As of January 2014, Mosaic Security Research identified 86 SIEM products. -- Wikipedia
There was a question in last week's discussion. Basically how do we monitor and alert 24 x 7 on our precious logs that contain pertinent information, rather than on demand after an incident? How?
SIEM, the Security Information and Event Management, comes into the picture. We feed log data from security devices, network devices, and applications, etc. to SIEM and it provides real-time analysis of security alerts. Awesome, right? Yes! Does it do what is advertised? Yes! Many people were blown away by the things they discovered that happened in their network 24 hours after turning on SIEM. So, what's the catch?
Interestingly 'S' and '$' are interchangeable in SIEM. Not only SIEM has high price tag, but also it requires much effort and manpower in implementation. A few years ago, one of my colleagues met a SIEM engineer of an enterprise in a security conference. This fellow told my colleague that there were six full-time engineers/analysts dedicated to writing SIEM rules and reviewing events in the fellow's company. My team had six persons and my colleague was the only one assigned to SIEM. Thinking about his only "full-time" job, my colleague wanted to jump off the roof.

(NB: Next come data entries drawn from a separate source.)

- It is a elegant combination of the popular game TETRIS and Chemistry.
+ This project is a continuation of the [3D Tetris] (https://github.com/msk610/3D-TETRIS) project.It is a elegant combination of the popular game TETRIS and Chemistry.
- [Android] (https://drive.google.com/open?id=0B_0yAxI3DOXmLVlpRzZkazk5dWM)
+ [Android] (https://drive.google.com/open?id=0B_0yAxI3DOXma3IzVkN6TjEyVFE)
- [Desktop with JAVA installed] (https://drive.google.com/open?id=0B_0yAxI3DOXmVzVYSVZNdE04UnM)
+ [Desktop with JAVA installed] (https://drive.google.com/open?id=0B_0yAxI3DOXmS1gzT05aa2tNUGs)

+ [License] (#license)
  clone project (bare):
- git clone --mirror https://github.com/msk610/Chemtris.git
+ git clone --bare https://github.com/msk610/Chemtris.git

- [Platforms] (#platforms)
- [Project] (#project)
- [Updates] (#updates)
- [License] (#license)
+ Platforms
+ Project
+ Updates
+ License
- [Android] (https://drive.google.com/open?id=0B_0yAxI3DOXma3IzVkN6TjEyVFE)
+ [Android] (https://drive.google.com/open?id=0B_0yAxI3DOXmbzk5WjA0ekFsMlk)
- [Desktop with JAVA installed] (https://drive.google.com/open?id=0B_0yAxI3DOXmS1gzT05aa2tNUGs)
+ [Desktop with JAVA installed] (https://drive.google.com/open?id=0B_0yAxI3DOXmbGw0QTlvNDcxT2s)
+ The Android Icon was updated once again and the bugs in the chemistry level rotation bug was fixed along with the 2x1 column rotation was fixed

We need to know our enterprise or business well enough in order to define normality and construct proper threat detection rules. This is even more important when our SIEM has functions to prevent and automatically remediate malicious activities. It's great that we catch and prevent targeted attacks but somebody's job is at risk when our CEO's login from overseas is blocked.
Does your organization deploy SIEM? If so, how many persons are managing/maintaining it? If not, why not?
Do you use a commercial SIEM product or do you build your own SIEM due to budget constraint or any other reason?
What functions do you think a good SIEM should have?
P.S. My SIEM colleague didn't jump off the roof and we added more SIEM personnel.